Due to the threat of jellyfish stings we get kitted out in full body wetsuits and head to the beach. A few strong pushes help to get the motorised speedboat dinghy buoyant off the sand and on the water. Trying to keep up we leap into the boat clinging on, and practically falling into the thing.

Before I know what is happening Scott the Kiwi skipper has slammed the throttle down hard in true Kiwi style to give the boat some important momentum and prevent it being washed back onto the sand by the waves. The front of the boat dramatically shoots upwards and I reach out to grab something. Finding nothing but thin air through my hands, I hurtle backwards crashing my arm into the heavy engine at the back of the boat. I am fighting gravity and very nearly roll out of the boat altogether before desperately hauling my body back up into a secure position. Scott looks round from the front, having missed everything, and smiles giving the thumbs up. The roar of the engine is too deafening to hear so all I can do is give the thumbs up back signalling everything is fine, which is not quite true.

After a few more seconds of tearing over the water like an adrenaline theme park ride at great speed I trust myself to hold on less tightly and notice my arm is bleeding slightly. This is not an ideal thing to have happen moments before you dive into the water with the world's largest shark, even though I was told they are completely harmless.

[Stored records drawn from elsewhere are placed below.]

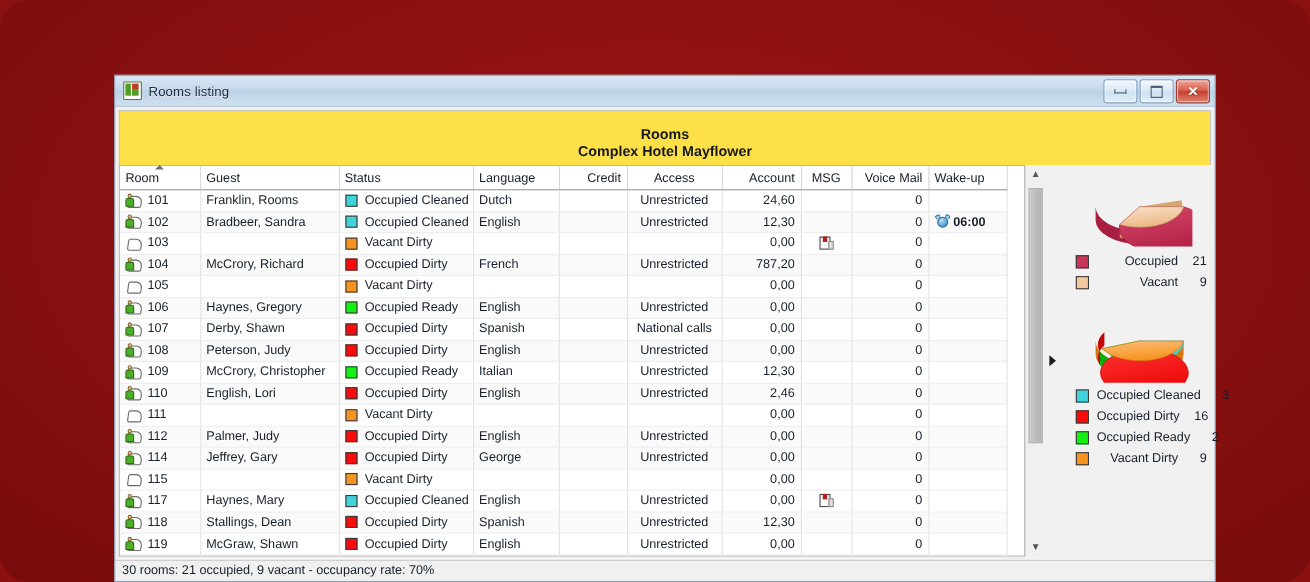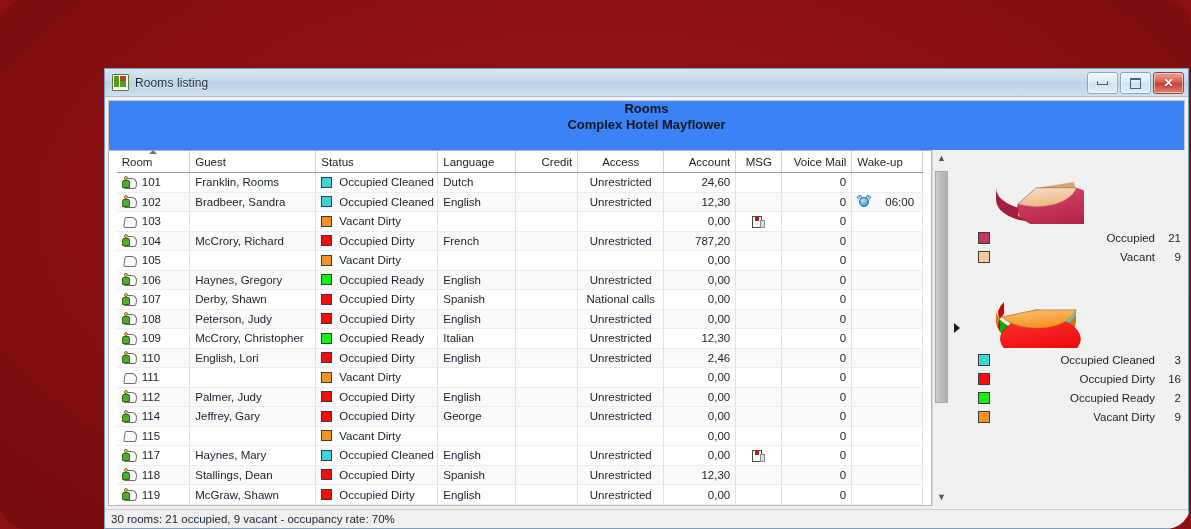--- a/index.html
+++ b/index.html
@@ -23,7 +23,7 @@
 
   
   .window{
-    position:absolute;left:104px;top:68px;width:1085px;height:461px;
+    position:absolute;left:104px;top:68px;width:1001px;height:461px;
     background:#f0f0f0;
     border:1px solid #7b9dc0;
     box-sizing:border-box;

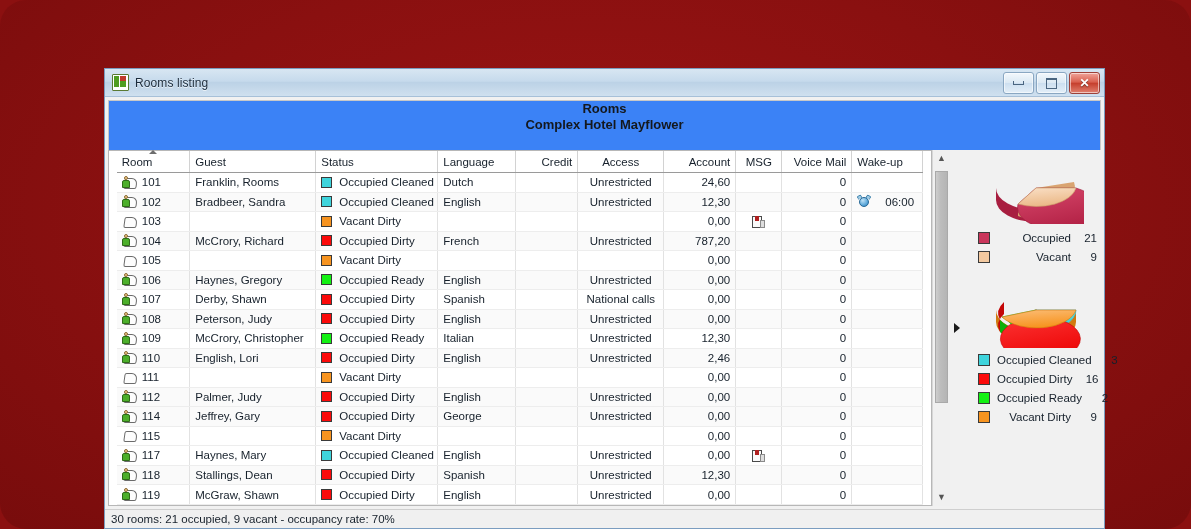--- a/index.html
+++ b/index.html
@@ -83,10 +83,10 @@
   
   .report-head{
     flex:0 0 50px;
-    background:#3b82f6;
+    background:#fde047;
     border:1px solid #c8c8c8;
     border-bottom:none;
-    display:flex;flex-direction:column;align-items:center;
+    display:flex;flex-direction:column;align-items:center;justify-content:flex-end;
     padding-bottom:4px;box-sizing:border-box;
   }
   .rh-line1{font-size:13px;font-weight:bold;color:#14181d;line-height:16px;}

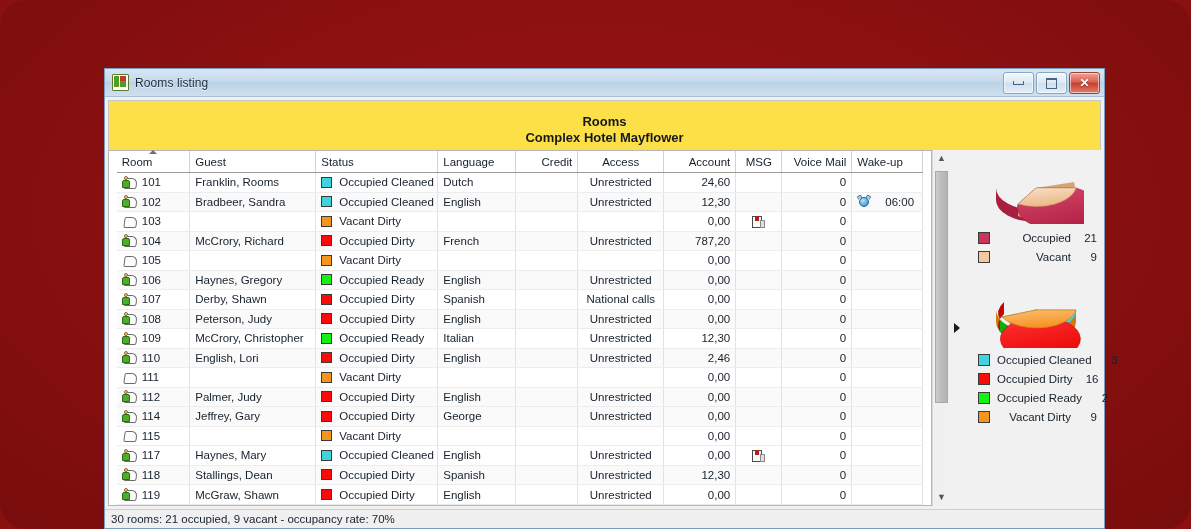--- a/index.html
+++ b/index.html
@@ -99,7 +99,7 @@
     flex:0 0 824px;display:flex;flex-direction:column;min-height:0;
     border:1px solid #b7b7b7;background:#ffffff;box-sizing:border-box;
   }
-  .grid-scroll{flex:1 1 auto;display:flex;min-height:0;justify-content:center;}
+  .grid-scroll{flex:1 1 auto;display:flex;min-height:0;}
   table.grid{
     border-collapse:collapse;width:806px;table-layout:fixed;
     font-size:11.5px;color:#16202b;

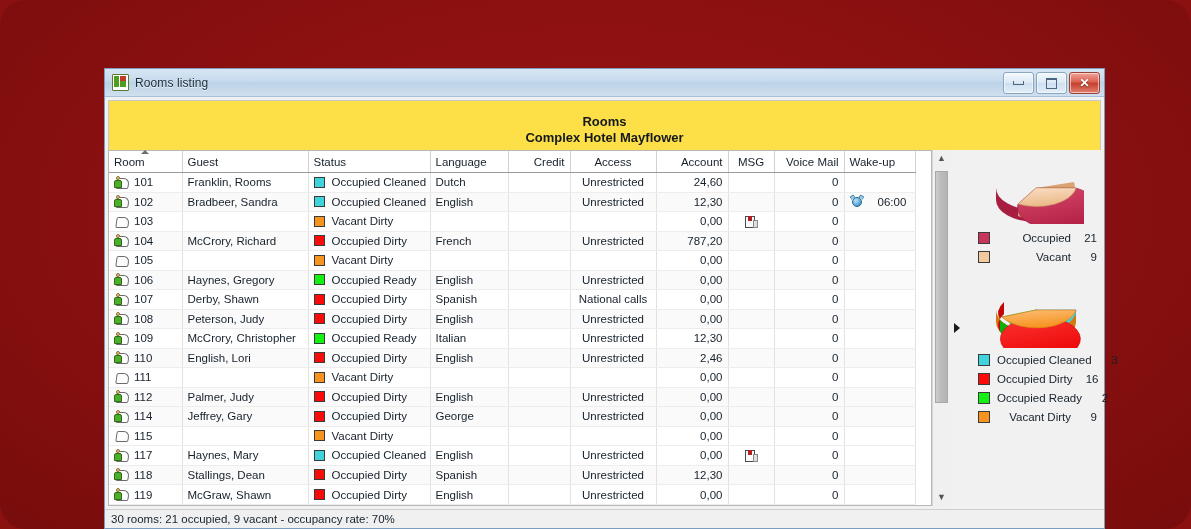--- a/index.html
+++ b/index.html
@@ -175,7 +175,7 @@
     background:#dedede;border:1px solid #8a8a8a;box-sizing:border-box;
   }
   
-  .wakecell{display:flex;align-items:center;gap:14px;}
+  .wakecell{display:flex;align-items:center;gap:3px;font-weight:bold;}
   .clockicon{width:14px;height:13px;position:relative;flex:0 0 14px;}
   .clockicon .face{
     position:absolute;left:2px;top:2px;width:10px;height:10px;border-radius:50%;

After around 20 minutes we cruise to a silent halt. Scott has spotted a whale shark and there it is in the water, a giant dark blue submarine like object hovering just below the water. We need no second invitation to hurriedly throw the snorkel and flippers on to plunge in and join it. I stick my mask into the water and suddenly smack bang in front of me is this enormous moving object.

It is quite surreal to be in the water together with such a majestically cool creature. Never mind coming face to face with it as it comes straight at me. Only yards away from me it calmly moves past. Aware of my presence it eyeballs me with eyes the size of tennis balls on the side of its head. It is absolutely huge, bigger than a minibus, yet graceful in its movement.

I follow its movement swimming above it, almost able to reach out and touch it. At one point I even have to back away to avoid making contact. This is because humans can do these creatures a lot of harm when they touch them by transmitting diseases. To watch and observe in awe is enough. They have white blotches on very thick blue, grey skin. Even the tail on its own would be a sizeable object to be reckoned with. I repeated the process of swimming over and around it a couple of times, utterly captivated by the wonder of it. Then water sneaks into my mask and I am forced to go above the surface to adjust it.

A few seconds later I go under again, but all I catch is the large blue shape disappearing away from me into murky water. It was gone. It was perhaps fitting that one quality spell with these magnificent creatures would be all that I was granted.